Der kleine Anwalt Leibowitz kommt aus bescheidenen Verhältnissen. Wie wird man ein Spitzenanwalt, wenn man nicht aus den entsprechenden Kreisen kommt?
Unsere Reklame als Strafverteidiger ist das Gefängnis: Wenn man ein, zwei Delinquenten freibekommen hat, dann zirkuliert der Name. Nun, um an die Spitze zu kommen, gibt es mehrere Möglichkeiten: Entweder man hat ein Laster, geht in einen Sexclub oder zu Huren und sucht sich seine Klientel im Milieu. Oder man ist der große Redner: Kaum hat er den Mund aufgemacht, wollen zehntausend Leute seine Visitenkarte haben. Dann gibt es den Sohn aus wohlhabender Familie, der die Klientel vom Vater erbt. Und die letzte Kategorie der Gewinner: die Gauner. Das sind die schwarzen Schafe. In meinem Roman karikiere ich einen von ihnen.
Und zu welcher Kategorie gehören Sie?
Als Frau stehe ich außerhalb jeder Kategorie. Strafverteidiger sind in der Regel Männer, denn es ist ein Beruf, in dem man eine große Klappe braucht. Die Klienten, Männer wie Frauen, ziehen einen Mann als Verteidiger vor. Und was die Geschworenen betrifft, so muss man sich nichts vormachen, die Frauen lassen sich von einem Mann eher erweichen.

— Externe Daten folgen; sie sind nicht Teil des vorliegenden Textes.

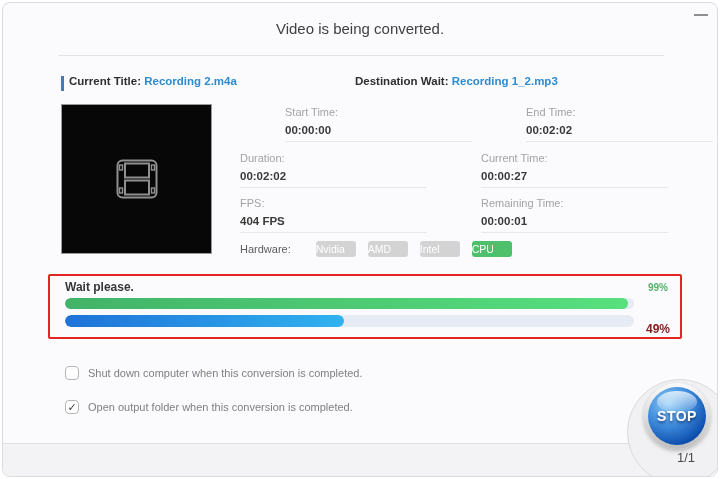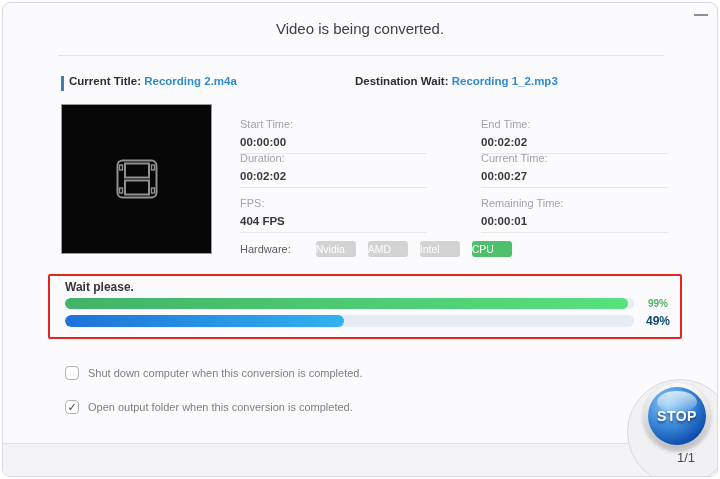--- a/index.html
+++ b/index.html
@@ -24,37 +24,37 @@
 
   
   .thumb { position:absolute; left:58px; top:101px; width:151px; height:150px; background:#070707; border:1px solid #9a9a9a; display:flex; align-items:center; justify-content:center; }
 
   
   .field { position:absolute; width:187px; }
   .field .flabel { font-size:11px; color:#a3a3a3; display:block; }
   .field .fvalue { font-size:11.5px; font-weight:bold; color:#393939; display:block; margin-top:6px; }
   .field .fline { position:absolute; left:0; top:35px; width:187px; height:1px; background:#e8e8e8; }
   .col-l { left:237px; } .col-r { left:478px; }
-  .row-1 { top:115px; } .row-2 { top:149px; } .row-3 { top:194px; }
+  .row-1 { top:103px;margin-left:45px; } .row-2 { top:149px; } .row-3 { top:194px; }
 
   
   .hardware-row { position:absolute; left:237px; top:238px; display:flex; align-items:center; }
   .hw-label { font-size:11px; color:#5c5c5c; margin-right:25px; }
   .hw-btn { font-size:10.5px; color:#fff; background:#d3d3d3; border:none; border-radius:3px;
             padding:2px 0; width:40px; text-align:left; margin-right:12px; cursor:pointer; }
 
   
   .progress-box { position:absolute; left:45px; top:271px; width:634px; height:65px; border:2px solid #e42420; border-radius:2px; background:transparent; }
   .wait-msg { position:absolute; left:62px; top:277px; font-size:12px; font-weight:bold; color:#363636; }
   .bar-track { position:absolute; left:62px; width:569px; background:#e7ebf3; border-radius:7px; overflow:hidden; }
   .bar-track.t1 { top:295px; height:11px; }
   .bar-track.t2 { top:312px; height:12px; }
   .bar-fill { height:100%; border-radius:7px; }
   .bar-label { position:absolute; left:638px; width:34px; text-align:center; font-weight:bold; }
-  .bar-label.l1 { top:295px; font-size:10px; }
+  .bar-label.l1 { top:279px; font-size:10px; }
   .bar-label.l2 { top:311px; font-size:12px; }
 
   
   .opt-row { position:absolute; left:62px; display:flex; align-items:center; cursor:pointer; }
   .opt-row.o1 { top:363px; } .opt-row.o2 { top:397px; }
   .checkbox { width:14px; height:14px; border:1px solid #b5b5b5; border-radius:4px; background:#fff;
               font-size:11px; line-height:12px; text-align:center; color:#3c3c3c; margin-right:9px; }
   .opt-label { font-size:11px; color:#7f7f7f; }
 
   
@@ -150,21 +150,21 @@
 
   <div class="progress-box"></div>
   <div class="wait-msg">Wait please.</div>
   <div class="bar-track t1">
     <div class="bar-fill" style="width: 99%; background: linear-gradient(90deg, rgb(66, 179, 104), rgb(88, 224, 126));"></div>
   </div>
   <div class="bar-label l1" style="color: rgb(85, 176, 106);">99%</div>
   <div class="bar-track t2">
     <div class="bar-fill" style="width: 49%; background: linear-gradient(90deg, rgb(30, 114, 216), rgb(49, 178, 239));"></div>
   </div>
-  <div class="bar-label l2" style="color: #0c4a6e;">49%</div>
+  <div class="bar-label l2" style="color: #7f1d1d; margin-top: 8px;">49%</div>
 
   <div class="opt-row o1">
     <div class="checkbox"></div>
     <span class="opt-label">Shut down computer when this conversion is completed.</span>
   </div>
   <div class="opt-row o2">
     <div class="checkbox">✓</div>
     <span class="opt-label">Open output folder when this conversion is completed.</span>
   </div>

Und auch die Männer. Ich bin die Erste, die das bedauert, aber man macht diese Arbeit nicht, um die Lage der Frau zu verbessern, wirklich nicht. Wir verteidigen einfach einen Klienten.
Warum haben Sie diesen Beruf gewählt?
Ich mag Menschen. Die Extreme zeigen einem viel über sich selbst. Man kann nicht jemanden verteidigen und Distanz bewahren, man muss sich in den Dieb, den Pädophilen, den Vergewaltiger, den Gewalttäter hineinversetzen können. Man selbst unterscheidet sich gar nicht so sehr von den anderen. Aber ich habe meine Grenzen: Ich kann zum Beispiel keine Autoraser verteidigen. Vergewaltiger hingegen verteidige ich, bis zu einem Punkt, an dem ich vergesse, dass ich eine Frau bin. Letztlich versteht man immer die sexuelle Frustration. Wirkliche Schweine gibt es nur wenige. Ich bin in meinem Leben nur vier oder fünf begegnet.